__Problem to solve__
The following entries are to be retyped in full, exactly as written.

[[ Information, beginning ]]

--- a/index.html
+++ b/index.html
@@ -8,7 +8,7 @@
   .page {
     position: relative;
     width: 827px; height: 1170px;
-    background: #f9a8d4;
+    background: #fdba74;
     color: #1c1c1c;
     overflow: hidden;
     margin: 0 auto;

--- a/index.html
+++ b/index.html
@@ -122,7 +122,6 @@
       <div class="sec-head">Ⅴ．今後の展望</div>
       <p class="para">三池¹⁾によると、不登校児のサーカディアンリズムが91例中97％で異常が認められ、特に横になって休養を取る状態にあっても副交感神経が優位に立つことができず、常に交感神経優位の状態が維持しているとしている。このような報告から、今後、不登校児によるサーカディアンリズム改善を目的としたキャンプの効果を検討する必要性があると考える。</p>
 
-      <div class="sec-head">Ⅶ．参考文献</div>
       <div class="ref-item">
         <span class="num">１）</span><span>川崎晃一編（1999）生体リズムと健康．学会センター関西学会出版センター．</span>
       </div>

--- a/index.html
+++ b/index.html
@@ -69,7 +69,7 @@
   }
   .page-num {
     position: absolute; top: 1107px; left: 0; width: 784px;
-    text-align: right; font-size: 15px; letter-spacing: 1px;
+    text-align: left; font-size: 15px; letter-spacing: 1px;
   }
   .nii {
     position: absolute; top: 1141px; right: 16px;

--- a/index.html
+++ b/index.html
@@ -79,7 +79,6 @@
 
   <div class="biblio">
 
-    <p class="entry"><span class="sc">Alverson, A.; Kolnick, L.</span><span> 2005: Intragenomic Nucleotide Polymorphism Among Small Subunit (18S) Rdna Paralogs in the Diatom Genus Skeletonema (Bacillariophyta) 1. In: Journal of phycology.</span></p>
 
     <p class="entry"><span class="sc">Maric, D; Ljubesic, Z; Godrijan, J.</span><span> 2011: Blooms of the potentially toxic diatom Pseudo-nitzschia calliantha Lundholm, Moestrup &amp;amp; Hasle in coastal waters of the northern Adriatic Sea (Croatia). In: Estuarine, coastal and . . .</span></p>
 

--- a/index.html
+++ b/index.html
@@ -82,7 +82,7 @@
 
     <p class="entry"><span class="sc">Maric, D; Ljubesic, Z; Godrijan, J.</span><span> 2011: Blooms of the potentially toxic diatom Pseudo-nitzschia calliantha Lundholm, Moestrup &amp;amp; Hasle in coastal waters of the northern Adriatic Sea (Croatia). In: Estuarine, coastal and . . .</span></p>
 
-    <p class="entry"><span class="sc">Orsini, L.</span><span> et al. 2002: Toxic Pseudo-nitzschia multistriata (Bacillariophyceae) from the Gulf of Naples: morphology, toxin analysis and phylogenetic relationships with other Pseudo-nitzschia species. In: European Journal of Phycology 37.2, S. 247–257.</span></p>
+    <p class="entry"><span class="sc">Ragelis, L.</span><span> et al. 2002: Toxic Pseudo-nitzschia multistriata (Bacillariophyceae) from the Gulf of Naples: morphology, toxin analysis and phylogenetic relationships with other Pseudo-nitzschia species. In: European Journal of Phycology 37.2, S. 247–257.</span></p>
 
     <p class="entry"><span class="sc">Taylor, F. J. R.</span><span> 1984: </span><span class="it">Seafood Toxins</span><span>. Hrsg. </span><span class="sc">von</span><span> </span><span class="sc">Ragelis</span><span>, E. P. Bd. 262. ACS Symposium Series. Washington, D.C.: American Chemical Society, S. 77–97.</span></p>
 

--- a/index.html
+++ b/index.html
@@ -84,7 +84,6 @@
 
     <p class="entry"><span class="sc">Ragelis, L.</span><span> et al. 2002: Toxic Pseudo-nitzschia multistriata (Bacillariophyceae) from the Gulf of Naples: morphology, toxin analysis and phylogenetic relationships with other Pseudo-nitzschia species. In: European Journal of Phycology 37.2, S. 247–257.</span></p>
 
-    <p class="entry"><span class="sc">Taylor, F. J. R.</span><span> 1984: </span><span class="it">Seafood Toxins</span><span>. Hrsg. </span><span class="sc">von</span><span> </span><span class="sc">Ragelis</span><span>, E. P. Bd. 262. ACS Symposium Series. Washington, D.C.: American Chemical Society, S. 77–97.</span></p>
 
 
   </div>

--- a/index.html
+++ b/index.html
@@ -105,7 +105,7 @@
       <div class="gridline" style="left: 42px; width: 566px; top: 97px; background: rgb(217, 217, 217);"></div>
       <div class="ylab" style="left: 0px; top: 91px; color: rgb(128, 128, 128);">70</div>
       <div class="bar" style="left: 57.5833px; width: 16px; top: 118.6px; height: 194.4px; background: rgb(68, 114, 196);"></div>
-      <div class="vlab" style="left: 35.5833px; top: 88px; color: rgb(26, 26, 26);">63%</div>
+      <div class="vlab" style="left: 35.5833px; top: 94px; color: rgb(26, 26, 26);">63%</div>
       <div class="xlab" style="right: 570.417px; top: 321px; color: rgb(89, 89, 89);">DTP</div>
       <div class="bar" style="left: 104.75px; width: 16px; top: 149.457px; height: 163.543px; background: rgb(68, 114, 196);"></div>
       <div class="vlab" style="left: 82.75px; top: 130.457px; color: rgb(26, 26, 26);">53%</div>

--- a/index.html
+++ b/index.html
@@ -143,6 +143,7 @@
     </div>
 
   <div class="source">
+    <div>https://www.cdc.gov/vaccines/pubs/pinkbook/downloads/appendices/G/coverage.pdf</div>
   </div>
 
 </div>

[[ Information, end ]]

__Answer to the exercise__
--- a/index.html
+++ b/index.html
@@ -8,7 +8,7 @@
   .page {
     position: relative;
     width: 827px; height: 1170px;
-    background: #f9a8d4;
+    background: #fdba74;
     color: #1c1c1c;
     overflow: hidden;
     margin: 0 auto;

--- a/index.html
+++ b/index.html
@@ -122,7 +122,6 @@
       <div class="sec-head">Ⅴ．今後の展望</div>
       <p class="para">三池¹⁾によると、不登校児のサーカディアンリズムが91例中97％で異常が認められ、特に横になって休養を取る状態にあっても副交感神経が優位に立つことができず、常に交感神経優位の状態が維持しているとしている。このような報告から、今後、不登校児によるサーカディアンリズム改善を目的としたキャンプの効果を検討する必要性があると考える。</p>
 
-      <div class="sec-head">Ⅶ．参考文献</div>
       <div class="ref-item">
         <span class="num">１）</span><span>川崎晃一編（1999）生体リズムと健康．学会センター関西学会出版センター．</span>
       </div>

--- a/index.html
+++ b/index.html
@@ -69,7 +69,7 @@
   }
   .page-num {
     position: absolute; top: 1107px; left: 0; width: 784px;
-    text-align: right; font-size: 15px; letter-spacing: 1px;
+    text-align: left; font-size: 15px; letter-spacing: 1px;
   }
   .nii {
     position: absolute; top: 1141px; right: 16px;

--- a/index.html
+++ b/index.html
@@ -79,7 +79,6 @@
 
   <div class="biblio">
 
-    <p class="entry"><span class="sc">Alverson, A.; Kolnick, L.</span><span> 2005: Intragenomic Nucleotide Polymorphism Among Small Subunit (18S) Rdna Paralogs in the Diatom Genus Skeletonema (Bacillariophyta) 1. In: Journal of phycology.</span></p>
 
     <p class="entry"><span class="sc">Maric, D; Ljubesic, Z; Godrijan, J.</span><span> 2011: Blooms of the potentially toxic diatom Pseudo-nitzschia calliantha Lundholm, Moestrup &amp;amp; Hasle in coastal waters of the northern Adriatic Sea (Croatia). In: Estuarine, coastal and . . .</span></p>
 

--- a/index.html
+++ b/index.html
@@ -82,7 +82,7 @@
 
     <p class="entry"><span class="sc">Maric, D; Ljubesic, Z; Godrijan, J.</span><span> 2011: Blooms of the potentially toxic diatom Pseudo-nitzschia calliantha Lundholm, Moestrup &amp;amp; Hasle in coastal waters of the northern Adriatic Sea (Croatia). In: Estuarine, coastal and . . .</span></p>
 
-    <p class="entry"><span class="sc">Orsini, L.</span><span> et al. 2002: Toxic Pseudo-nitzschia multistriata (Bacillariophyceae) from the Gulf of Naples: morphology, toxin analysis and phylogenetic relationships with other Pseudo-nitzschia species. In: European Journal of Phycology 37.2, S. 247–257.</span></p>
+    <p class="entry"><span class="sc">Ragelis, L.</span><span> et al. 2002: Toxic Pseudo-nitzschia multistriata (Bacillariophyceae) from the Gulf of Naples: morphology, toxin analysis and phylogenetic relationships with other Pseudo-nitzschia species. In: European Journal of Phycology 37.2, S. 247–257.</span></p>
 
     <p class="entry"><span class="sc">Taylor, F. J. R.</span><span> 1984: </span><span class="it">Seafood Toxins</span><span>. Hrsg. </span><span class="sc">von</span><span> </span><span class="sc">Ragelis</span><span>, E. P. Bd. 262. ACS Symposium Series. Washington, D.C.: American Chemical Society, S. 77–97.</span></p>
 

--- a/index.html
+++ b/index.html
@@ -84,7 +84,6 @@
 
     <p class="entry"><span class="sc">Ragelis, L.</span><span> et al. 2002: Toxic Pseudo-nitzschia multistriata (Bacillariophyceae) from the Gulf of Naples: morphology, toxin analysis and phylogenetic relationships with other Pseudo-nitzschia species. In: European Journal of Phycology 37.2, S. 247–257.</span></p>
 
-    <p class="entry"><span class="sc">Taylor, F. J. R.</span><span> 1984: </span><span class="it">Seafood Toxins</span><span>. Hrsg. </span><span class="sc">von</span><span> </span><span class="sc">Ragelis</span><span>, E. P. Bd. 262. ACS Symposium Series. Washington, D.C.: American Chemical Society, S. 77–97.</span></p>
 
 
   </div>

--- a/index.html
+++ b/index.html
@@ -105,7 +105,7 @@
       <div class="gridline" style="left: 42px; width: 566px; top: 97px; background: rgb(217, 217, 217);"></div>
       <div class="ylab" style="left: 0px; top: 91px; color: rgb(128, 128, 128);">70</div>
       <div class="bar" style="left: 57.5833px; width: 16px; top: 118.6px; height: 194.4px; background: rgb(68, 114, 196);"></div>
-      <div class="vlab" style="left: 35.5833px; top: 88px; color: rgb(26, 26, 26);">63%</div>
+      <div class="vlab" style="left: 35.5833px; top: 94px; color: rgb(26, 26, 26);">63%</div>
       <div class="xlab" style="right: 570.417px; top: 321px; color: rgb(89, 89, 89);">DTP</div>
       <div class="bar" style="left: 104.75px; width: 16px; top: 149.457px; height: 163.543px; background: rgb(68, 114, 196);"></div>
       <div class="vlab" style="left: 82.75px; top: 130.457px; color: rgb(26, 26, 26);">53%</div>

--- a/index.html
+++ b/index.html
@@ -143,6 +143,7 @@
     </div>
 
   <div class="source">
+    <div>https://www.cdc.gov/vaccines/pubs/pinkbook/downloads/appendices/G/coverage.pdf</div>
   </div>
 
 </div>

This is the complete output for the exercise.